I basically show what optimisations are used.

Below is a example run on my core2 machine.

 *Quote:*   

> nicolasc@ifirn ~ $ echo 'int main(){return 0;}' > test.c && gcc -v -Q -march=native -O2 test.c -o test && rm test.c test
> 
> Using built-in specs.                                                                                                   
> 
> Target: x86_64-pc-linux-gnu                                                                                             
> ...

 

cheers

V.

----------

## MaximeG

All right.

I'm currently using 'core2' with sse4, sse4.1, sse4.2.

I'll do the command for both core2 and native, trying to spot the differences  :Smile: 

Thanks,

Maxime

----------

## d2_racing

For my concern, I use -march=native, because if Gcc release a new Cflags that is valid for my CPU, then I will use it automagically.

----------

## Veldrin

fair enough

@MaximeG:

I completely forgot about the new instrucation sets in Corei7 - thus native could simplify the your config (resp CFLAGS line)

@d2_racing:

true - I sort of start to wonder why I stopped using it. (IIRC native can cause some ugly problems when used in cross-compiling over different archs [i.e core2 and athlon64])

Note to myself: switch to native.

cheers

V.

----------

## d2_racing

I think that GCC 4.4 will be optimised for CoreI7 or I wish that a release of it will include that CPU.

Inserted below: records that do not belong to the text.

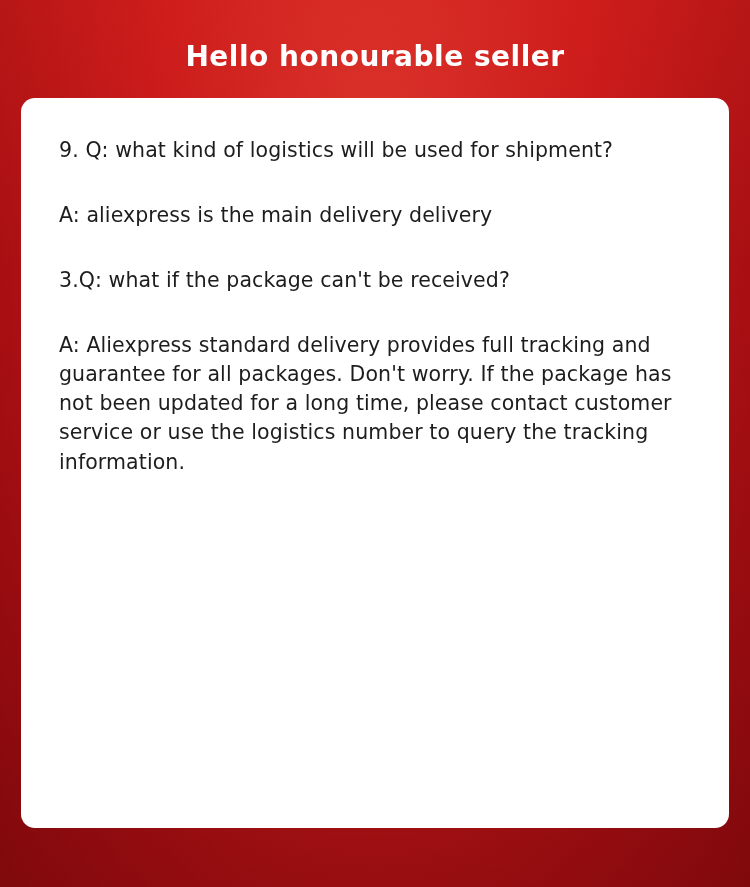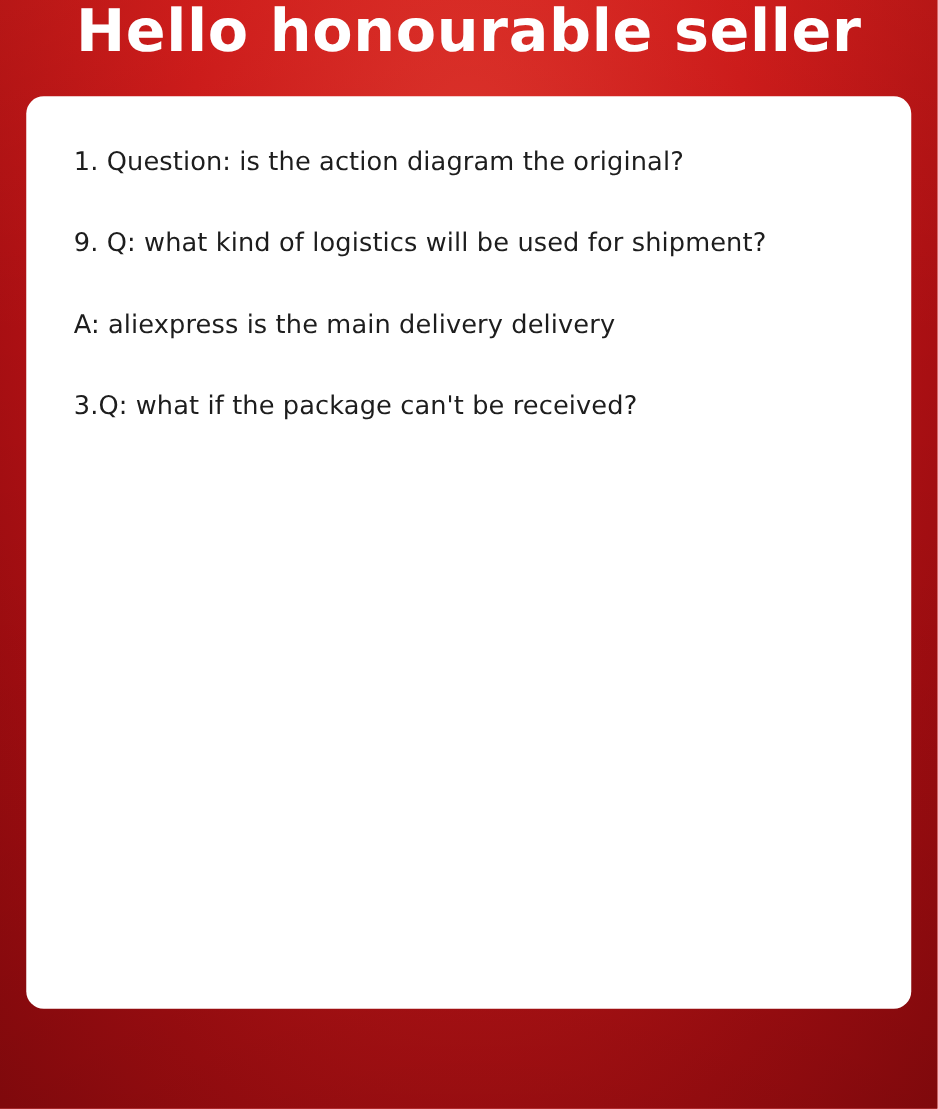--- a/index.html
+++ b/index.html
@@ -34,9 +34,10 @@
   .title {
     position: relative;
     z-index: 2;
+    margin-top: 42px;
     color: #ffffff;
     font-family: "DejaVu Sans", sans-serif;
-    font-size: 47px;
+    font-size: 28px;
     font-weight: bold;
     letter-spacing: 0.5px;
     text-align: center;

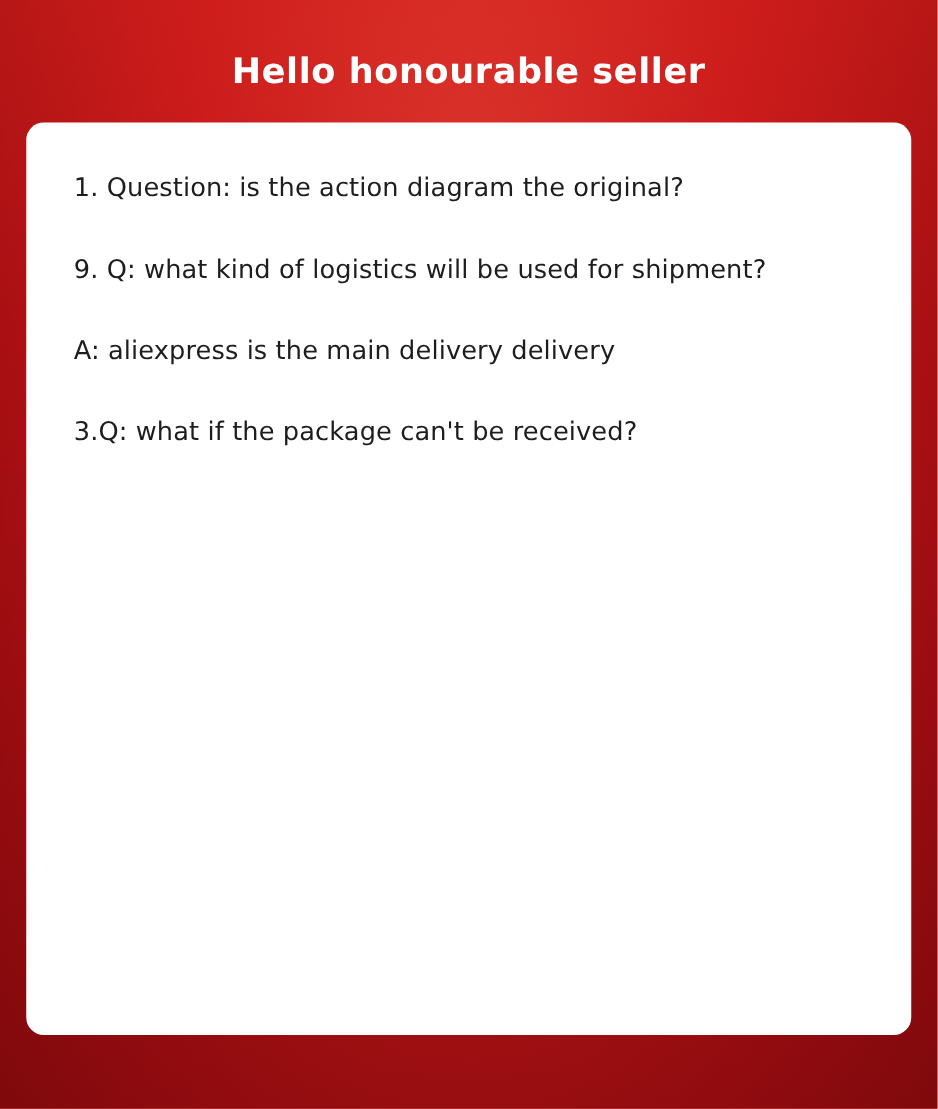--- a/index.html
+++ b/index.html
@@ -76,7 +76,6 @@
   <div class="title">Hello honourable seller</div>
 
   <div class="card">
-    <p class="qa-block">1. Question: is the action diagram the original?</p>
     <p class="qa-block">9. Q: what kind of logistics will be used for shipment?</p>
     <p class="qa-block">A: aliexpress is the main delivery delivery</p>
     <p class="qa-block">3.Q: what if the package can't be received?</p>

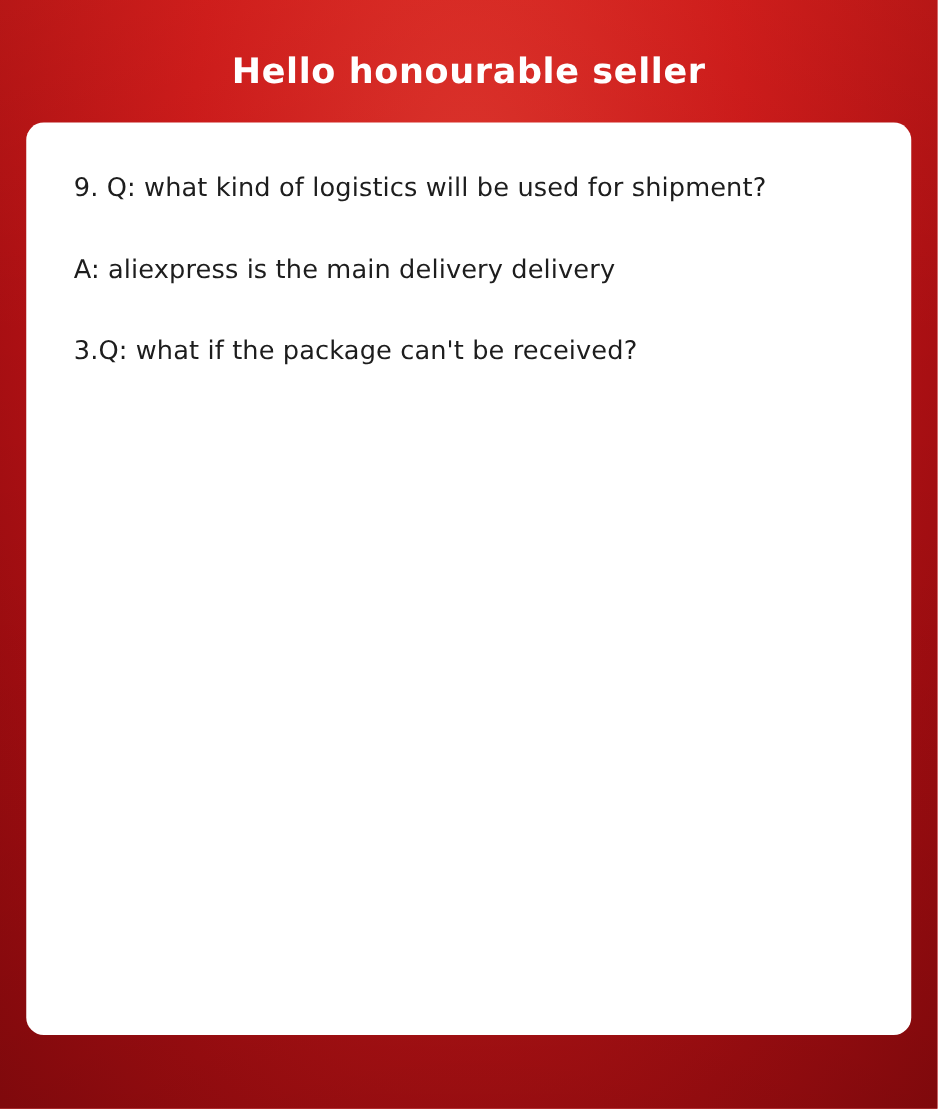--- a/index.html
+++ b/index.html
@@ -79,6 +79,7 @@
     <p class="qa-block">9. Q: what kind of logistics will be used for shipment?</p>
     <p class="qa-block">A: aliexpress is the main delivery delivery</p>
     <p class="qa-block">3.Q: what if the package can't be received?</p>
+    <p class="qa-block last">A: Aliexpress standard delivery provides full tracking and guarantee for all packages. Don't worry. If the package has not been updated for a long time, please contact customer service or use the logistics number to query the tracking information.</p>
   </div>
 
 </div>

Right now, I think that -march=native will see a CoreI7 as a Core2 arch.

----------

## MaximeG

Yes, that's what I tought.

However I was wondering if native would behave as if it was Core2, or wouldn't behave at all  :Very Happy: 

Thanks,

Maxime

----------

## jmartos

I tried the above code with both "core2" and "native" on my system with dual Xeon E5530's and the only additional parameters that "native" added were the following.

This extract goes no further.